--- Work instruction ---
I would like every line of the records below that contains the word "bottom" copied.

-- The data follows --

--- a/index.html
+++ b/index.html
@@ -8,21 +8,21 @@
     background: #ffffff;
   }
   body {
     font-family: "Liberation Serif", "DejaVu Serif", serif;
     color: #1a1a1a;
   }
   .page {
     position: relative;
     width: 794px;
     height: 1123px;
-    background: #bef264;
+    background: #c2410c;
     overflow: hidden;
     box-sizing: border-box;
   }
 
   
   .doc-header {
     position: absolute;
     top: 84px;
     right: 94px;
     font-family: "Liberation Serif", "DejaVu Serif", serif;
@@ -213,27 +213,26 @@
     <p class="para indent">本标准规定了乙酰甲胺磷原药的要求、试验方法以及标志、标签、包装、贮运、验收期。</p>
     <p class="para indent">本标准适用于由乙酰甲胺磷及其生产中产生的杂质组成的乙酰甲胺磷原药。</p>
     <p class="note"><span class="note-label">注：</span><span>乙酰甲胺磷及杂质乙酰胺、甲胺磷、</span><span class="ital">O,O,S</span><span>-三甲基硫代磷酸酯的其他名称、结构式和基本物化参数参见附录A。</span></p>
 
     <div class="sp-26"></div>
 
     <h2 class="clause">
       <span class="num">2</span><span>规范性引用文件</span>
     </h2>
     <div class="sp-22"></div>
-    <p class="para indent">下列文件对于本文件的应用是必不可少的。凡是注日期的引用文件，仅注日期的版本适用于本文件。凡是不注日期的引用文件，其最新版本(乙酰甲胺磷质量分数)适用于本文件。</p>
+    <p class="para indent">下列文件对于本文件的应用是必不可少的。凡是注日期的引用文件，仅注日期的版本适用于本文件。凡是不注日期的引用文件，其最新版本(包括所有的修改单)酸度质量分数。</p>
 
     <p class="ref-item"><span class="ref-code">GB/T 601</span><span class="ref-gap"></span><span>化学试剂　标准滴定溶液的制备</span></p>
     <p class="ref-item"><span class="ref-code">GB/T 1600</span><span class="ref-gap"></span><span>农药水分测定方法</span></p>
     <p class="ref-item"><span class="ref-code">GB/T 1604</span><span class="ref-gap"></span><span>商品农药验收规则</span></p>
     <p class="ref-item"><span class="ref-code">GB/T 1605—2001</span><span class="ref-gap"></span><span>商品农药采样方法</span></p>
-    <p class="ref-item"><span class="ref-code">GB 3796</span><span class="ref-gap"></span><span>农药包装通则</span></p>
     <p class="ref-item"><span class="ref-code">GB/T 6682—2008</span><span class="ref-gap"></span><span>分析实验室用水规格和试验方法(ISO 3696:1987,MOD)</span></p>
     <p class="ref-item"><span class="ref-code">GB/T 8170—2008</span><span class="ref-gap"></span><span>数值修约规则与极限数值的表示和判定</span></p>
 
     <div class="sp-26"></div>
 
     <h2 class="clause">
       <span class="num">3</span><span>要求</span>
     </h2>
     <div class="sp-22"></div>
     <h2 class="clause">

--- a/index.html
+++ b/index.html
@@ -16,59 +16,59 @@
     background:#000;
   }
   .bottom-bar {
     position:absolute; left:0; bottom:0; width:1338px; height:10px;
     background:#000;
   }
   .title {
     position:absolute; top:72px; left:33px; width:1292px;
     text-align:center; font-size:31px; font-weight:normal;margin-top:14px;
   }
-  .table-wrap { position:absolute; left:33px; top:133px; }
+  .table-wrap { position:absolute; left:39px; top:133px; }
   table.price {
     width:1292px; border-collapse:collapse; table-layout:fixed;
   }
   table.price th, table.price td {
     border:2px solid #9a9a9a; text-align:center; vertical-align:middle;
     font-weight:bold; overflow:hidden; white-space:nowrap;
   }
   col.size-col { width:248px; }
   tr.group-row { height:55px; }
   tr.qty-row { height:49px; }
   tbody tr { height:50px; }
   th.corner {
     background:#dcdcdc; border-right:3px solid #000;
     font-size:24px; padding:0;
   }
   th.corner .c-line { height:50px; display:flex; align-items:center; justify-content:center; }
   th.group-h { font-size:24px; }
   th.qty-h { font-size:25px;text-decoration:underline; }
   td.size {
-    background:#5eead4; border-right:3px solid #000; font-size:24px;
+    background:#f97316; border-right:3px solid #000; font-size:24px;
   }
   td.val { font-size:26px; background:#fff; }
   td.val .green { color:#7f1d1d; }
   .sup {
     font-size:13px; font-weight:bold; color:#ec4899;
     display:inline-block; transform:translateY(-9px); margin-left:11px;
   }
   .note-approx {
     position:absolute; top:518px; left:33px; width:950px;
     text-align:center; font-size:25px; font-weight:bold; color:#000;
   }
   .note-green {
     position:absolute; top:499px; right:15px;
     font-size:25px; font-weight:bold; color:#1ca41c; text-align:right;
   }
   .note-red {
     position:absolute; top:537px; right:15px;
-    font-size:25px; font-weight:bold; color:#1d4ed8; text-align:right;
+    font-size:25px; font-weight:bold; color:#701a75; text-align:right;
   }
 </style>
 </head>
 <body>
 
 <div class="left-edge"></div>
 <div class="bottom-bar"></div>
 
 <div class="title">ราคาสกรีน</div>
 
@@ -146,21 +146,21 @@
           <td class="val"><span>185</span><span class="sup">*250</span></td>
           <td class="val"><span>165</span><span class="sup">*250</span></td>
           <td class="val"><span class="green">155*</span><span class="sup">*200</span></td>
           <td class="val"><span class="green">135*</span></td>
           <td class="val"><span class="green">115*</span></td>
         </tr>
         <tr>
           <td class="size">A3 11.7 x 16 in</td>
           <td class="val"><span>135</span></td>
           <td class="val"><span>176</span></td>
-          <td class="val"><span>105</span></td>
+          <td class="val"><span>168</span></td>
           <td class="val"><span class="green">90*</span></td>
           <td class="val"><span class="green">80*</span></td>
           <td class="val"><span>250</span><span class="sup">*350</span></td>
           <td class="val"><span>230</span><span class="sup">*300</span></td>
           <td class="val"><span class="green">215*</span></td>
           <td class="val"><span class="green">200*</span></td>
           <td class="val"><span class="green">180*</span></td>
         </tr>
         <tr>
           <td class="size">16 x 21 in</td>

-- The data concluded --
-- The data follows --

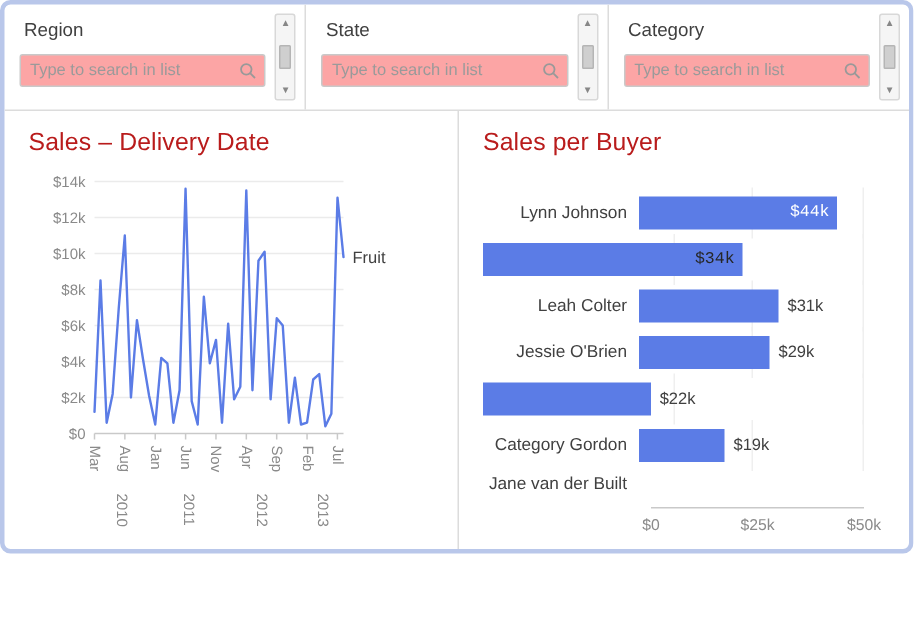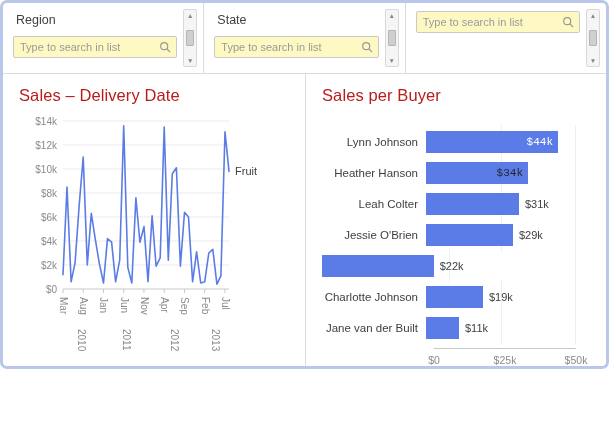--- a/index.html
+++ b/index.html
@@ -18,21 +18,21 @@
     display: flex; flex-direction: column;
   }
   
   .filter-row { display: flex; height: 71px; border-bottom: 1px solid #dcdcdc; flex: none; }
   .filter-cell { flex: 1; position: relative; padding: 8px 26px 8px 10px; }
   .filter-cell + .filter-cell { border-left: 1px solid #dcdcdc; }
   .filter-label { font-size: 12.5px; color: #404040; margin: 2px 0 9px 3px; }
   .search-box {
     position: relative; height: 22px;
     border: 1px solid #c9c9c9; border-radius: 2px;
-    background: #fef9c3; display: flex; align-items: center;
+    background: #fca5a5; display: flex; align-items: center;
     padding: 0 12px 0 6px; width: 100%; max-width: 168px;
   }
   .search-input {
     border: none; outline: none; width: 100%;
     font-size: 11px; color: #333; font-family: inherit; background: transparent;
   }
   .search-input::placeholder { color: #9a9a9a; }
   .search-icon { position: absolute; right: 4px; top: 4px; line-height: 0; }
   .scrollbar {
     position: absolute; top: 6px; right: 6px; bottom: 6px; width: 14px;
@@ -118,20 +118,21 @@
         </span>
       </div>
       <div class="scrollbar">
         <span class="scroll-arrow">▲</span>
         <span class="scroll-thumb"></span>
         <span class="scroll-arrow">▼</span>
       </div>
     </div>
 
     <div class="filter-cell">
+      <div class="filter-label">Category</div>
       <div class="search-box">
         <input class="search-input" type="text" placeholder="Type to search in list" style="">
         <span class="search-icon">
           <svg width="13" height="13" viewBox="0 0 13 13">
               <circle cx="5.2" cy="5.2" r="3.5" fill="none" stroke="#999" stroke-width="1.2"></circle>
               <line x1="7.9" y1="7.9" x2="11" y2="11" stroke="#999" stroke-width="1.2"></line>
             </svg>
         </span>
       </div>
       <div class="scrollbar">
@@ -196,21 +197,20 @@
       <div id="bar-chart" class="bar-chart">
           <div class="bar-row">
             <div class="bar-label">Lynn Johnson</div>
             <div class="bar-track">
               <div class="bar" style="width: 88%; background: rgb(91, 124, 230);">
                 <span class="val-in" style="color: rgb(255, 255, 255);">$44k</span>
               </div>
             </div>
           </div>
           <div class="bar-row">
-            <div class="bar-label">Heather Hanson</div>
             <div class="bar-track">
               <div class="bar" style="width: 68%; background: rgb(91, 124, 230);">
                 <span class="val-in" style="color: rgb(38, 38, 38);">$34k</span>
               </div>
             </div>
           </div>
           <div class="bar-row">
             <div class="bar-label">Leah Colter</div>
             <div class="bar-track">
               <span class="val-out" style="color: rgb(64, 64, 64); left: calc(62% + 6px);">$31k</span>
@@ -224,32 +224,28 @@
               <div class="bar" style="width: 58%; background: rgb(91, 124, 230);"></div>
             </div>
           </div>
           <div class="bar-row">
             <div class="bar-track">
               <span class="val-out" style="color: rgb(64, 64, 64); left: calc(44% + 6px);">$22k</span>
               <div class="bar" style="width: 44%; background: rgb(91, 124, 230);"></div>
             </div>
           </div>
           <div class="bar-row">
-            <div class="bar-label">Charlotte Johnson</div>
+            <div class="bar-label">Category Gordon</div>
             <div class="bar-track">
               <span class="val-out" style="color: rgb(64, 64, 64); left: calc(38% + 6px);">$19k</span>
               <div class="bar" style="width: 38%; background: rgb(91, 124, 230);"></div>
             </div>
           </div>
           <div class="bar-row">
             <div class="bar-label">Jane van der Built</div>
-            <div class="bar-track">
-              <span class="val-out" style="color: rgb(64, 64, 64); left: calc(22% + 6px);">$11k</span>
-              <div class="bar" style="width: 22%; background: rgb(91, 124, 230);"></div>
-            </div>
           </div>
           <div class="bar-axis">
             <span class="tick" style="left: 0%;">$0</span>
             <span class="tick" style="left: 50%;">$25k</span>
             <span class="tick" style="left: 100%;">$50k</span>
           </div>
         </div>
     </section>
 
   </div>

-- The data concluded --

--- Your response ---
   .bottom-bar {
     position:absolute; left:0; bottom:0; width:1338px; height:10px;
 <div class="bottom-bar"></div>
   .filter-row { display: flex; height: 71px; border-bottom: 1px solid #dcdcdc; flex: none; }
     position: absolute; top: 6px; right: 6px; bottom: 6px; width: 14px;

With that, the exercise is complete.